July 9, 2014

CU Denver students' 'I Need My Monster' in finals for Student Filmmaker Awards

CU Denver's I Need My Monster
CU Denver 3D animation students' work animating children's book 'exceptional. Vote here

 

By Courtney Harrell | CU Denver

The Digital Animation Center’s Senior Lab 800R has one cardboard cutout of a Star Wars death trooper in the back corner, a few game controllers on a side table, and a pirate flag saying “render the booty” on the wall.

This is the place where 14 seniors in the College of Arts and Media, supervised by the director of DAC, Howard Cook, recently completed their group capstone project, “I Need My Monster,” a short film adaptation of a children’s book by the same name.
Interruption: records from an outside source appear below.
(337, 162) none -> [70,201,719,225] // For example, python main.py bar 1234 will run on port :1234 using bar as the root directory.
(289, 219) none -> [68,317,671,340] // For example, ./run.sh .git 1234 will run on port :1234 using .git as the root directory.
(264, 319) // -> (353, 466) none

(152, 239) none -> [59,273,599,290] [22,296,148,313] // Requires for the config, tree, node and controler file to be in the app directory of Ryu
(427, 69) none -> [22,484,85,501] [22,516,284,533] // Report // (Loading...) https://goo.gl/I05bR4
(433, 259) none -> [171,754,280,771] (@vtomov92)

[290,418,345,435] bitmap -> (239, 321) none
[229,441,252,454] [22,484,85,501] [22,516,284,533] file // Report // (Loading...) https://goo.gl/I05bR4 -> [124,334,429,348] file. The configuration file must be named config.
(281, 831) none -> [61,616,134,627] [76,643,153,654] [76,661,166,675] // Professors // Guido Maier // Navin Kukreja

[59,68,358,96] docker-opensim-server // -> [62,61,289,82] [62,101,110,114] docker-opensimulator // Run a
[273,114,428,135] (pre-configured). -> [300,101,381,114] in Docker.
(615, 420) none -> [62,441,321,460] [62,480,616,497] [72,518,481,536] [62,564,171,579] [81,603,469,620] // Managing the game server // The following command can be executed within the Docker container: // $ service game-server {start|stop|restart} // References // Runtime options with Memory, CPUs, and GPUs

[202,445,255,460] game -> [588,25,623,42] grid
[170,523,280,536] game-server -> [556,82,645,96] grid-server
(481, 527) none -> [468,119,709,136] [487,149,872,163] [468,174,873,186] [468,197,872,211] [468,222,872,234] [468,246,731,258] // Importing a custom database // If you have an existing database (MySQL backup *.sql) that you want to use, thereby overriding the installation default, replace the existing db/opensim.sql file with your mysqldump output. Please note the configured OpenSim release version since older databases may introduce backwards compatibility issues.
The display of intricately textured monsters took three semesters, or 18 months, of hard work directed by Stephen Baker, with technical direction by Tripp Vroman and Paul Conner. But all the animation students’ dedication is about to pay off.

People are talking

Shari Greenspan, the publisher of the children’s book, called the adaptation “exceptional” and praised the students for work that “brought the book to life and added dimensions that we couldn’t have imagined.” In an email to one student, the book’s illustrator praised the film’s “truthfulness and luminosity,” and Flashlight Press, the publishing company, will be proposing to Barnes & Noble and independent bookstores that they include the display of the film with the books. And that’s just the beginning.

“It’s the best one we’ve done,” Cook says of the film. “The overall quality, the attention to detail, and the follow-through was just superb on this project.”

Ready to compete

In a few months, Cook will be sending “I Need My Monster” to hundreds of film festivals around the country, including the biggest film festival of them all—the Student Academy Awards. Cook expects the film to see a lot of wins, and the students even fantasize that this time next year, they could be reuniting to accept a student Oscar.

Animation student Michael Launder blames the monsters for their success. “Everyone loves monsters,” he says. “It was fun to work with them.” From the hand-drawn sketches of the animated monsters on the lab’s fridge and the excitement on Launder’s face, it’s clear that making the film was fun for the students.

“How can you call this work?” Launder asks.

It’s funny to hear a student shrug off hours of hard work, sometimes 100 hours per week of hard work, as play, but that’s what he does. Launder points to the community of animation students as the main source of joy in the project and the primary thing he will miss now that the project is over.

His second favorite thing? The reactions.

One of Launder’s jobs was making sure that the eyes of all the monsters looked appealing. After spending 18 months fine-tuning such minute details as the amount of reflected light on the bottom of a monster iris, Launder says it’s easy to keep nitpicking every detail. When the film finally premiered at the Red Line Gallery in Denver, Launder was thrilled to see that the children in the audience couldn’t take their eyes off the eyes he had spent so long creating.

“They would sit there and watch it on repeat,” Launder says. “I’m talking five, six, seven times in a row. The kids loved it.”

Launder says it’s that feeling, watching an audience be moved by something you created, that has motivated him throughout the project. “I want to use visuals to move an audience,” he says. “I want to take a splash of blue and yellow and make you feel.”

Ready for the big time

Launder has friends like CU Denver graduate Jeff Gipson who are already making that dream a reality. Gipson is working as an animator for Disney, and when Launder visited him they went to a café where Walt Disney used to bring his animators for meetings. “That’s the dream,” Launder says.

Launder has applied for a job at Nickelodeon and internships at Blue Sky, Pixar and Dreamworks.  He feels ready to apply for these kinds of elite positions, and he should.

“Working on this project is about as close as you can get to real-world experience,” Cook says. “The students have to manage their own time, make creative choices, meet deadlines, and when they finish, they’re ready for the real world. There’s no book learnin’ for this kind of stuff.”

To prepare students for work in the real world, CU Denver provides some of the highest-quality lab equipment in the country, including motion-capture stages, high-definition cameras and computers with fully maxed-out RAM. Students have all the tools they could ask for, but that doesn’t change the fact that Hollywood uses thousands of machines to produce animated films like “I Need My Monster.” At a Hollywood studio, it takes hundreds of people to make movies like this one. It took only 14 seniors at CU Denver.

After working on the film, the animation students are qualified to get work doing animation in a variety of fields, including  forensics, engineering, architecture, games, and, of course, films. Animation is everywhere, Cook says. The students will never have a shortage of work.

Down the hall from Senior Lab 8A, there are other computer labs where the next class of animation students will soon begin their own capstone projects. Cook says the bar in the animation program keeps getting raised every year. The underclassmen watch the projects of the upperclassmen and always try to one-up them.

“The work just keeps getting better,” Cook says like a proud dad. “I can only imagine what’s coming next.”